L’etica del conducente è un po’ come quella del samurai: si tratta di guardare sempre avanti, seguire la propria traiettoria avendo però ben a mente la scena complessiva, il bilanciamento tra assenza e presenza, azione e reazione, pensiero e parole… Se applicata all’archetipo newyorchese del taxi driver, non ha pari: stigmatizzato dalla triade Schrader/Scorsese/De Niro nella sua dicotomia attiva/speculativa, il tassista è diventato una sorta di passe-partout per accedere alle dinamiche cognitive dell’essere metropolitano, alla funzionalità dei character/passeggeri rispetto alla scena da cui provengono e verso cui sono diretti. Che ovviamente è una scena sociale, umana e psicologica allo stesso tempo, colta nella sospensione del transito che genera uno spazio neutro e indifferenziato e apre varchi nelle difese psicologiche. È un po’ tutto questo che Christy Hall mette in gioco in Una notte a New York, la sua quotata opera prima, che nasce da uno script pensato dall’autrice per l’off-off-Broadway e giunto sullo schermo grazie a Dakota Johnson (che lo ha prodotto, oltre a interpretarlo), pescato tra le prime tre della cosiddetta Black List hollywoodiana del 2017 delle più interessanti sceneggiature non realizzate. Titolo originale: Daddio, che nell’America degli anni ’50 si usava come oggi si usa dude per riferirsi a qualcuno in maniera generica, per scolpire una personalità che non richiederebbe particolare interesse.

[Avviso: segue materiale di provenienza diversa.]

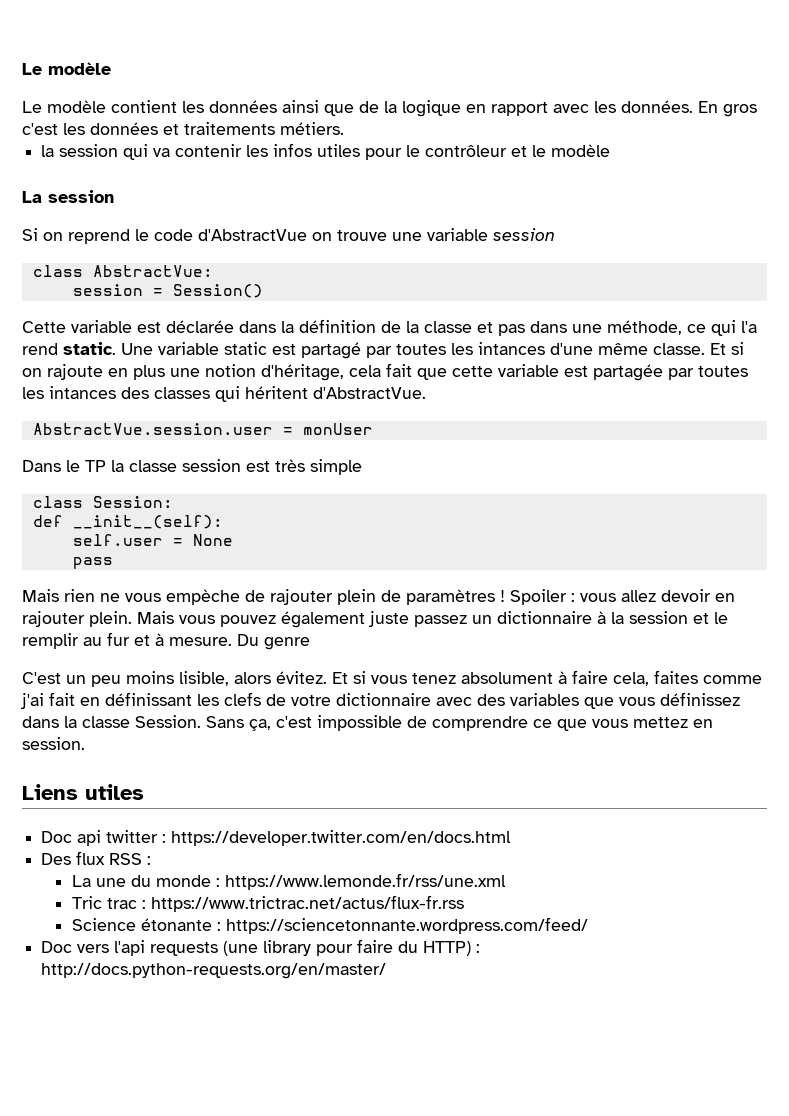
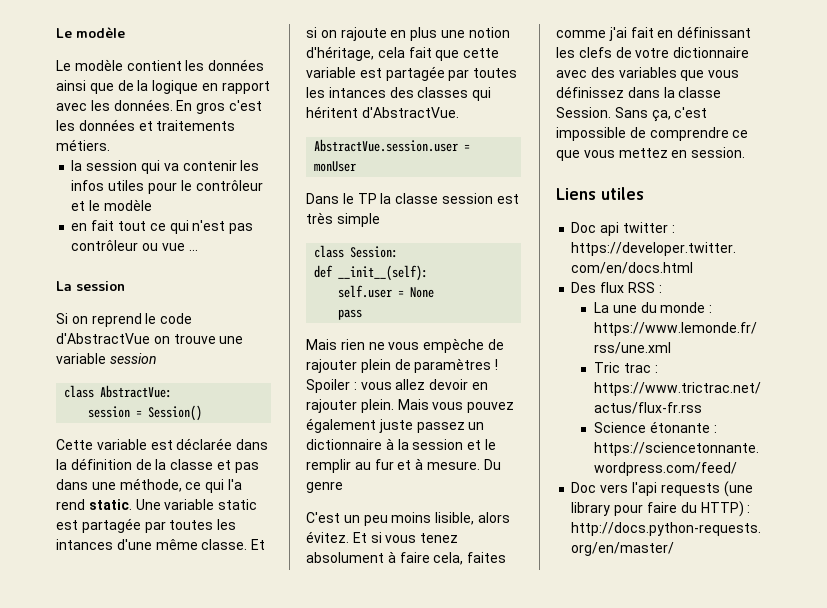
(611, 150) none -> [71,220,254,234] [71,240,198,251] // en fait tout ce qui n'est pas contrôleur ou vue ...
[301,342,361,359] partagé -> [81,518,141,533] partagée

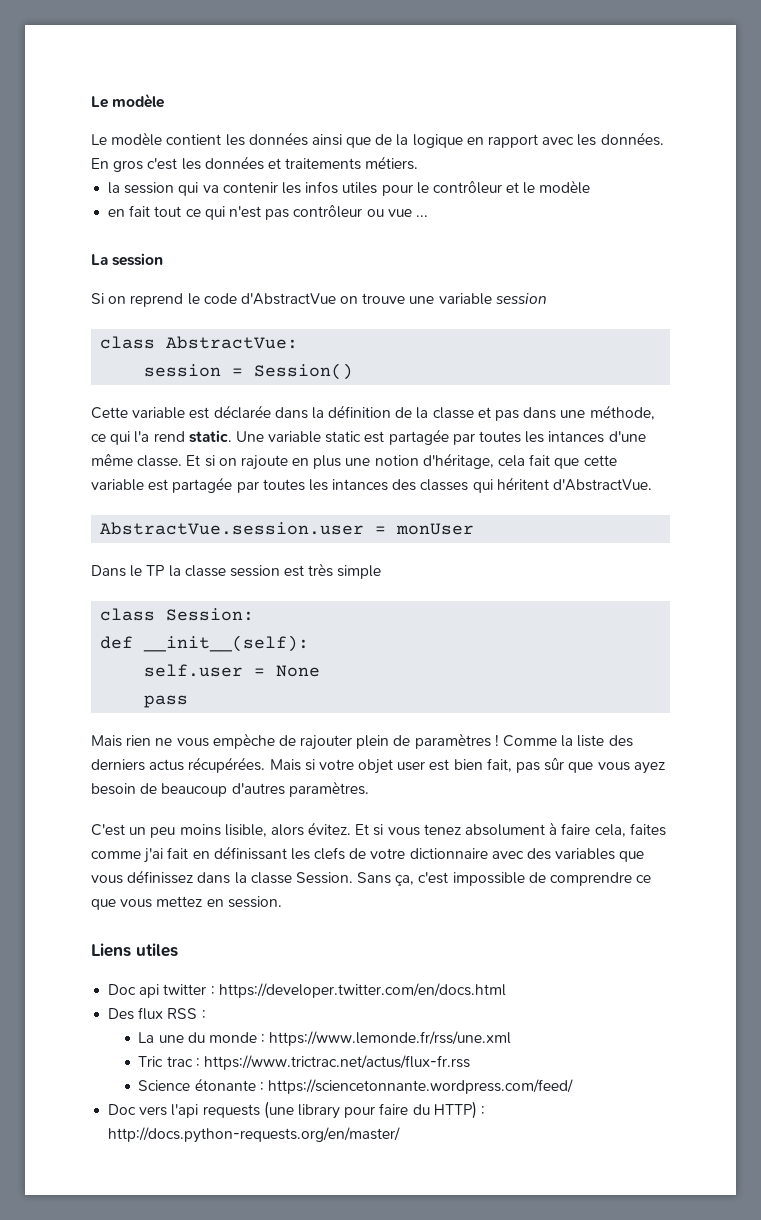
[306,379,488,393] [306,399,515,413] [306,418,485,433] [306,438,496,450] [306,458,501,473] [306,481,343,493] Spoiler : vous allez devoir en rajouter plein. Mais vous pouvez également juste passez un dictionnaire à la session et le remplir au fur et à mesure. Du genre -> [503,735,633,747] [91,757,665,774] [91,781,369,797] Comme la liste des derniers actus récupérées. Mais si votre objet user est bien fait, pas sûr que vous ayez besoin de beaucoup d'autres paramètres.

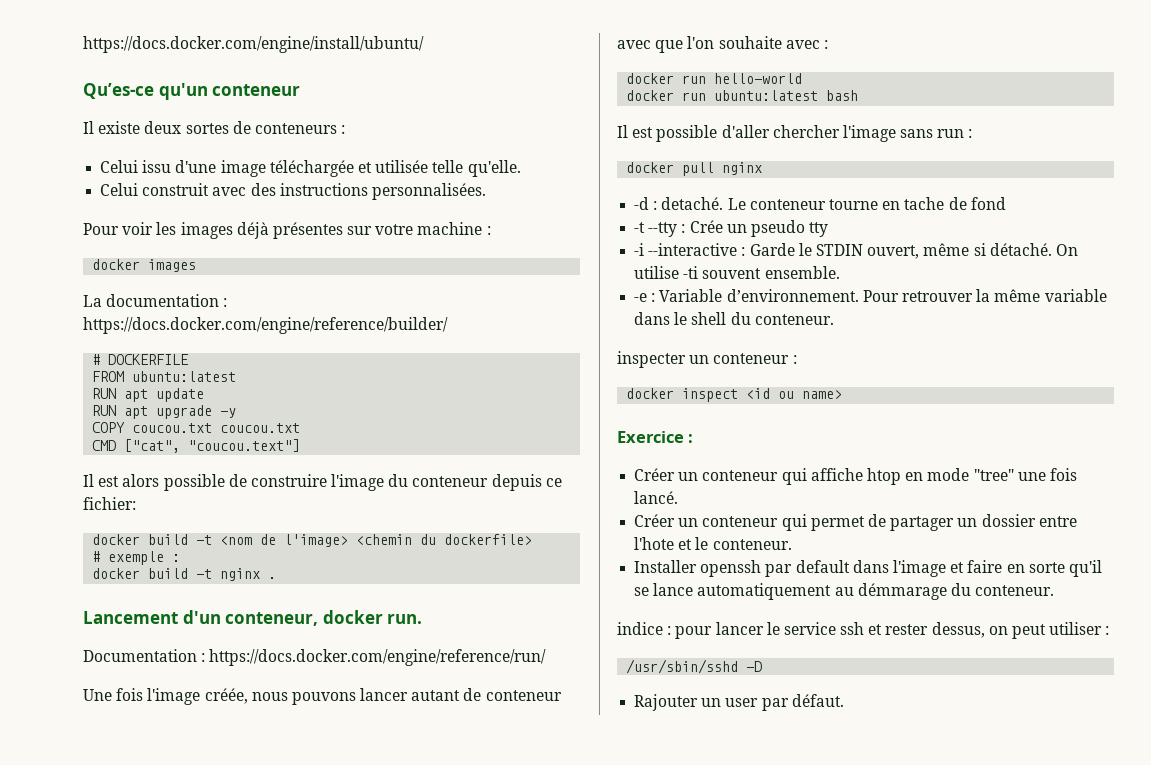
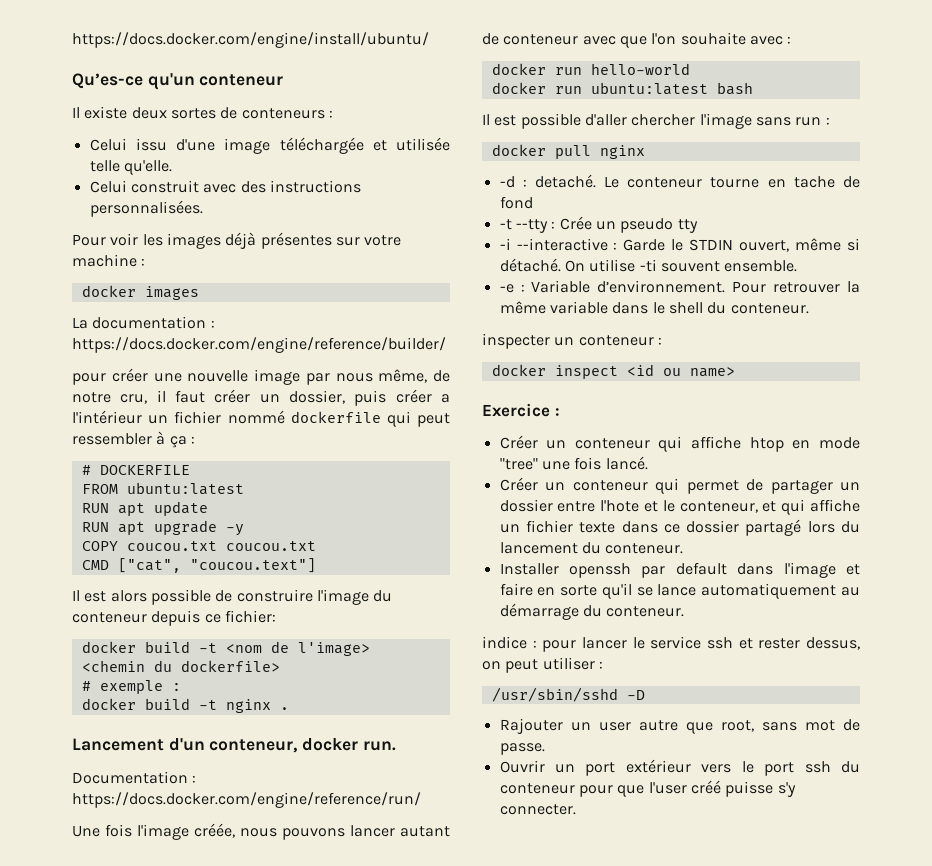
(448, 325) none -> [72,368,450,385] [72,389,450,406] [72,410,450,427] [72,431,195,448] // pour créer une nouvelle image par nous même, de notre cru, il faut créer un dossier, puis créer a l'intérieur un fichier nommé dockerfile qui peut ressembler à ça :
(709, 543) none -> [679,499,860,515] [499,519,860,536] [499,542,601,554] conteneur, et qui affiche un fichier texte dans ce dossier partagé lors du lancement du
[857,583,947,600] démmarage -> [499,603,579,620] démarrage
[761,694,844,711] par défaut. -> [638,719,860,734] [499,743,545,755] [499,759,860,776] [499,780,796,797] [499,804,576,815] autre que root, sans mot de passe. // Ouvrir un port extérieur vers le port ssh du conteneur pour que l'user créé puisse s'y connecter.

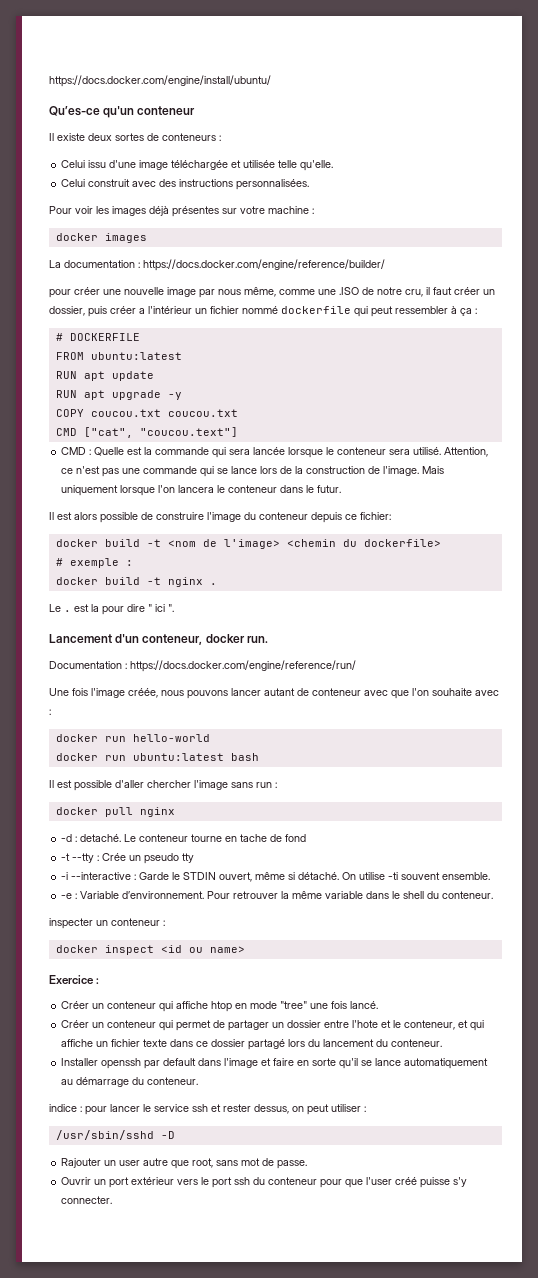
(428, 376) none -> [279,287,359,295] comme une .ISO
(316, 565) none -> [61,447,489,458] [61,466,445,477] [61,485,342,496] // CMD : Quelle est la commande qui sera lancée lorsque le conteneur sera utilisé. Attention, ce n'est pas une commande qui se lance lors de la construction de l'image. Mais uniquement lorsque l'on lancera le conteneur dans le futur.
(289, 708) none -> [49,604,174,615] // Le . est la pour dire " ici ".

Casualità relazionale perfettamente calzante al ruolo di un tassista che dal terminal arrivi del JFK porta a Hell’s Kitchen una ragazza di ritorno da due settimane trascorse in Oklahoma, a far visita alla sorellastra che le ha fatto da madre e da padre… Lei è Dakota Johnson, lui Sean Penn: gioco di caratteri a tutto schermo, occlusi nello spazio ristretto dell’abitacolo di un taxi. La notte fuori e le mille luci della città all’orizzonte, al di là dei finestrini occupati da un gioco fluido di fari, buio, lampeggianti del soccorso stradale nel tempo morto di un ingorgo. La parola è l’azione, naturalmente: film perfettamente dialogico, come ovvio vista la matrice teatrale del progetto. E la psicologia è la tessitura narrativa dei caratteri: potremmo quasi dire la psicanalisi, in realtà, vista la postura a latere che segna l’ora e quaranta di “seduta” offerta alla ragazza da Clark, ovvero Vinny o Mickey…, qualunque sia il vero nome di questo daddio che fa il tassista a New York da vent’anni e ha imparato a conoscere le persone che siedono sul sedile di dietro. Il film è tutto un gioco di relazione, perfettamente scritto e descritto, cesellato nella scomposizione dialogica delle psicologie che non lascia spazio al dubbio cognitivo dello spettatore, alla possibilità delle ipotesi che non siano prescritte in sceneggiatura: alla fine tutto sapremo di questa ragazza che cova la ferita di un padre mai avuto, ha una relazione con un uomo importante più grande di lei e trova nel tassista che la sta riportando a casa uno specchio in cui riflettere non solo se stessa, per conoscersi meglio, ma anche l’immagine del padre mai avuto, da imparare a accettare finalmente.
La messa in scena incrocia gli sguardi dei due protagonisti e i punti di vista delle macchine da presa che sfidano l’occlusione dello spazio: l’abitacolo è ovviamente perimetro identitario indifferenziato e intimo allo stesso tempo, la scena esterna è pura astrazione, dal momento che il film è girato in sequenza, ma on stage, ovvero non on the road, con pannelli HD a offrire lo scenario stradale al di là dei finestrini. La scena interna, dal canto suo, è puro dialogo, scambio di narrazioni intrecciate, ché se il soggetto da conoscere è lei, la passeggera, il narratore resta pur sempre lui, il conducente, il tassista sapiente, sagace, salace, sboccato ma profondamente umano. In filigrana resta la contrapposizione tra la verità della parola detta in quello spazio e in quel tempo ridotto e la vanità del chattare su WhatsApp della protagonista con il suo maturo amante, ma non è certo motivo centrale. In fin dei conti Una notte a New York si focalizza sul gioco di un rapporto a due che non lascia tempo al tempo più di quanto lasci senso al senso: l’occasionalità di quell’incontro è uguale e contraria alla profondità della relazione che si instaura tra i due. Non c’è prima e non ci sarà dopo, c’è solo lo scandaglio di due psicologie che si lasciano davanti alla scala di una vecchia casa di Hell’s Kitchen, il quartiere di Manhattan dove il Clark o Vinny o Mickey di Sean Penn (dolce e pungente come un Ernest Borgnine d’altri tempi…) è cresciuto e dove ora vive la ragazza Dakota Johnson.